== Segment start ==

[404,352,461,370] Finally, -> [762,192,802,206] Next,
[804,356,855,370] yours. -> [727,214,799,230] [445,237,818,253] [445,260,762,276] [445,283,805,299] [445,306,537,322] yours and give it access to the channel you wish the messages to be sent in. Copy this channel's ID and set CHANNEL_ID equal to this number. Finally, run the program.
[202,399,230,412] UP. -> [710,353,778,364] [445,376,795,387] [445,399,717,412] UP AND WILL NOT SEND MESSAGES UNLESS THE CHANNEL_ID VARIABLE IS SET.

== Segment end ==
== Segment start ==

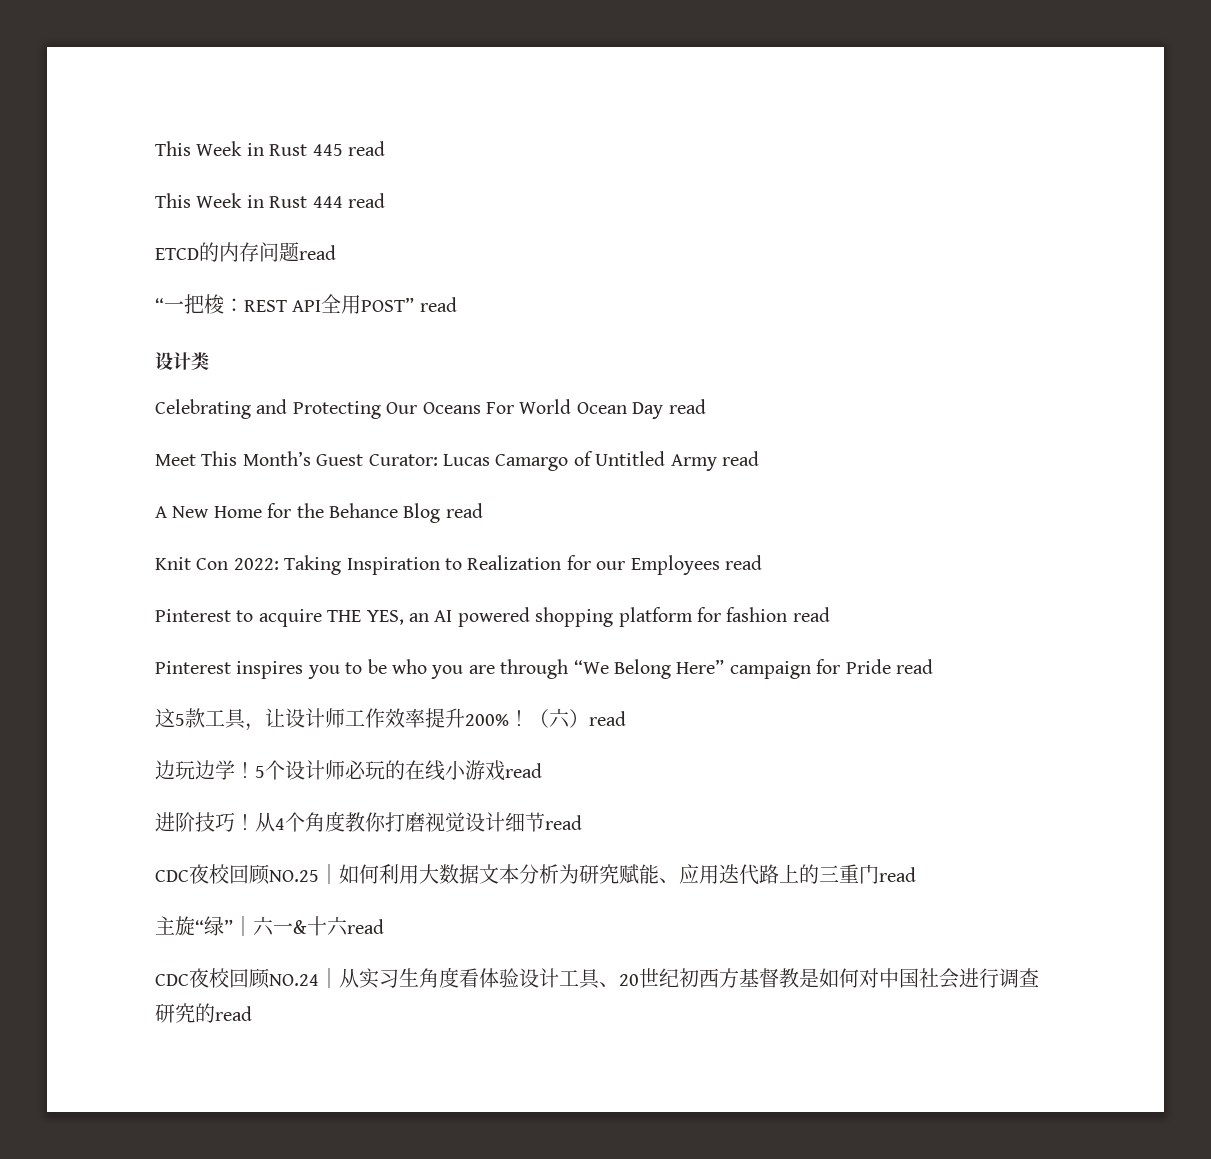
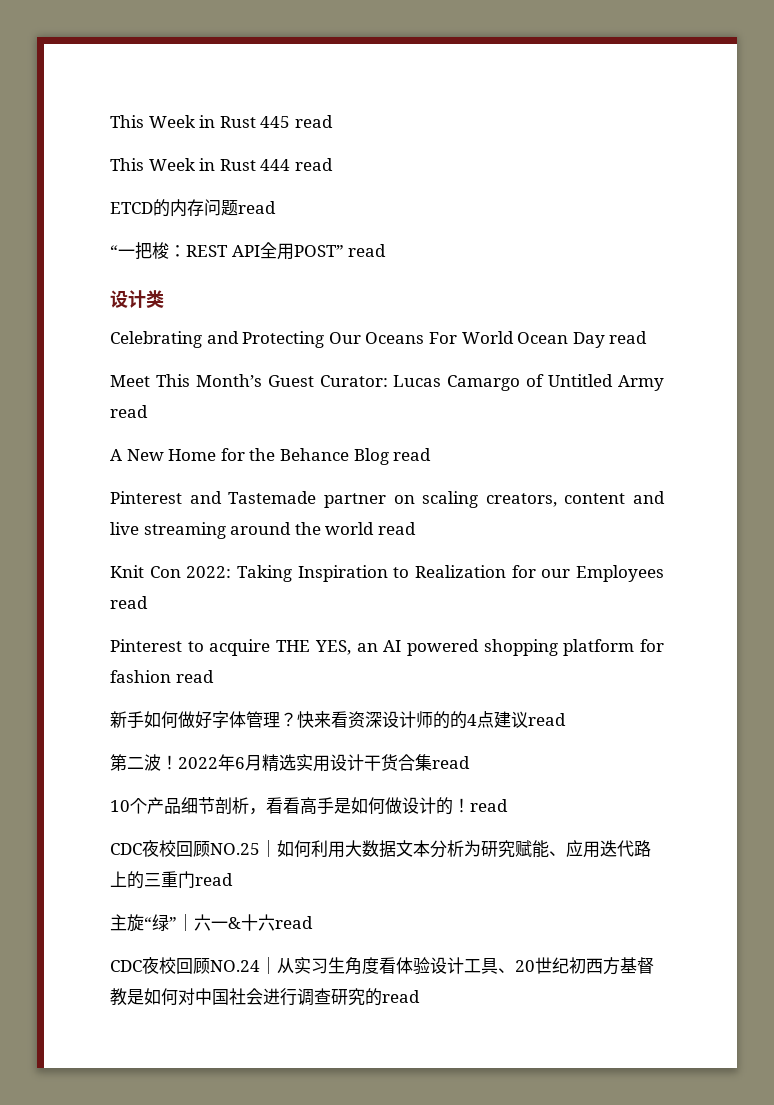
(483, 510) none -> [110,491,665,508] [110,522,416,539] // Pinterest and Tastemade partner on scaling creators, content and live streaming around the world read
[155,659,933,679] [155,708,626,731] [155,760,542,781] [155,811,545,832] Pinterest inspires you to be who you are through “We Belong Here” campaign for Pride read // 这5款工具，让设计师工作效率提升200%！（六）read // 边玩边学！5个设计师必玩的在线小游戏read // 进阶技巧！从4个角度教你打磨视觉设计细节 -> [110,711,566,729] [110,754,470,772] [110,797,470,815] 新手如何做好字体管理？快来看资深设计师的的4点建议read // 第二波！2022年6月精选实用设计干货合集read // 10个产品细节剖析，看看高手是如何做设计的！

== Segment end ==
== Segment start ==

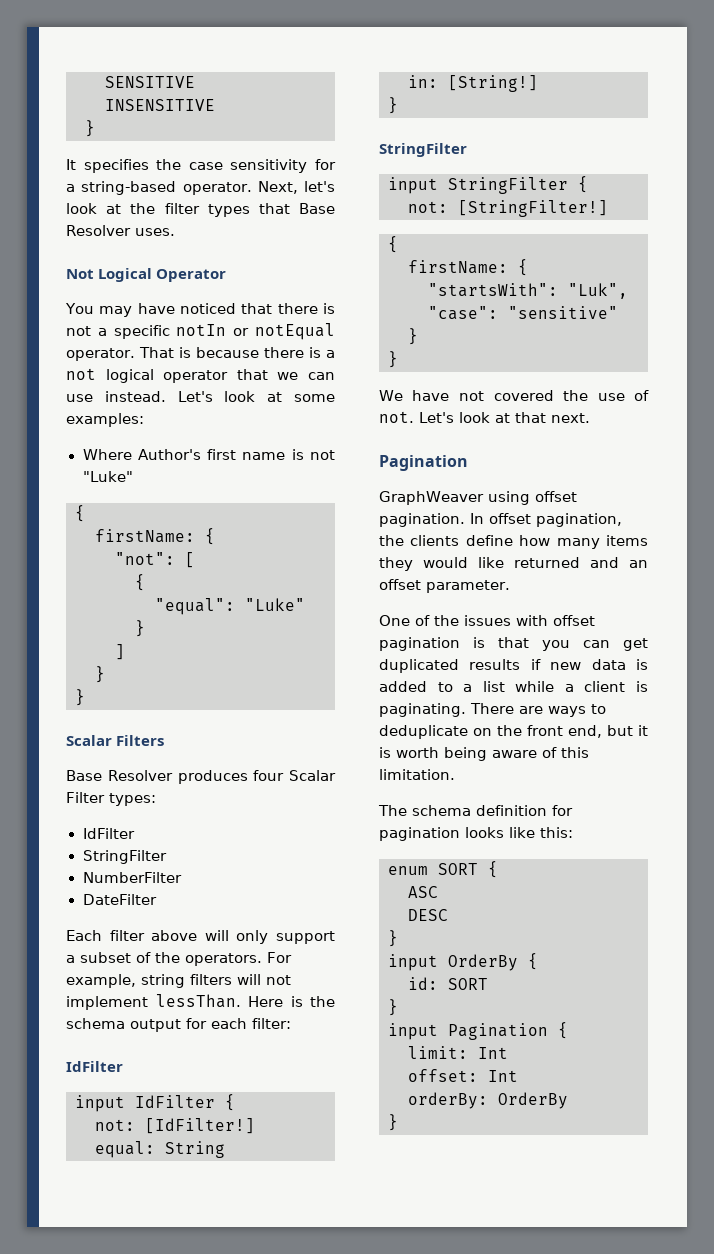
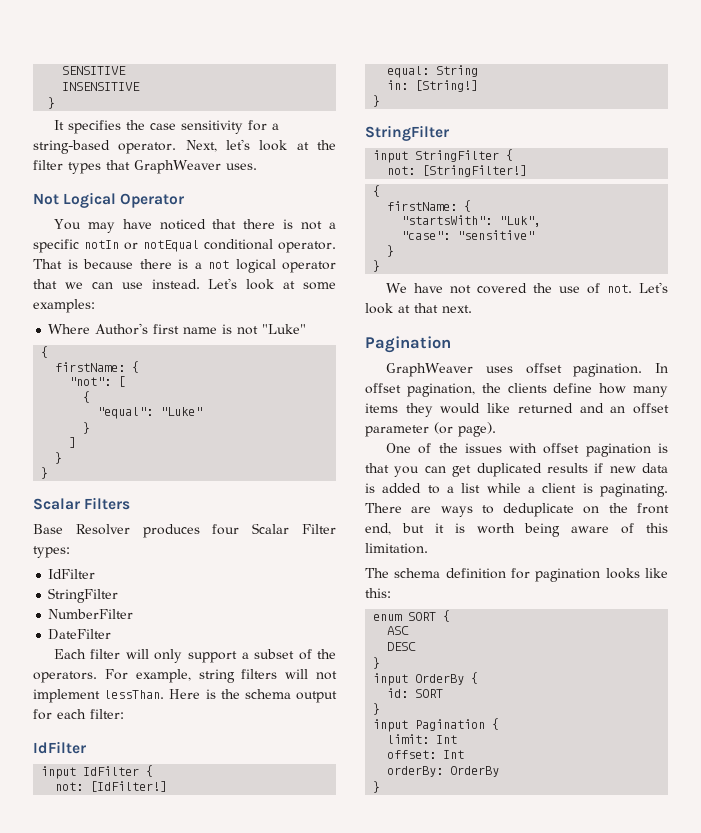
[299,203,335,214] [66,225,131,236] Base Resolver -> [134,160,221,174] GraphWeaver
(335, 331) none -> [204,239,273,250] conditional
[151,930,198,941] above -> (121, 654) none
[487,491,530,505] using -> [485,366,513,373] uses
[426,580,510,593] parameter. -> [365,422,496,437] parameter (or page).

== Segment end ==

The required answer is the run of lines above, starting at the line with "(335, 331) none" and ending at the line with "[426,580,510,593] parameter. ->", reproduced exactly with both ends.

(335, 331) none -> [204,239,273,250] conditional
[151,930,198,941] above -> (121, 654) none
[487,491,530,505] using -> [485,366,513,373] uses
[426,580,510,593] parameter. -> [365,422,496,437] parameter (or page).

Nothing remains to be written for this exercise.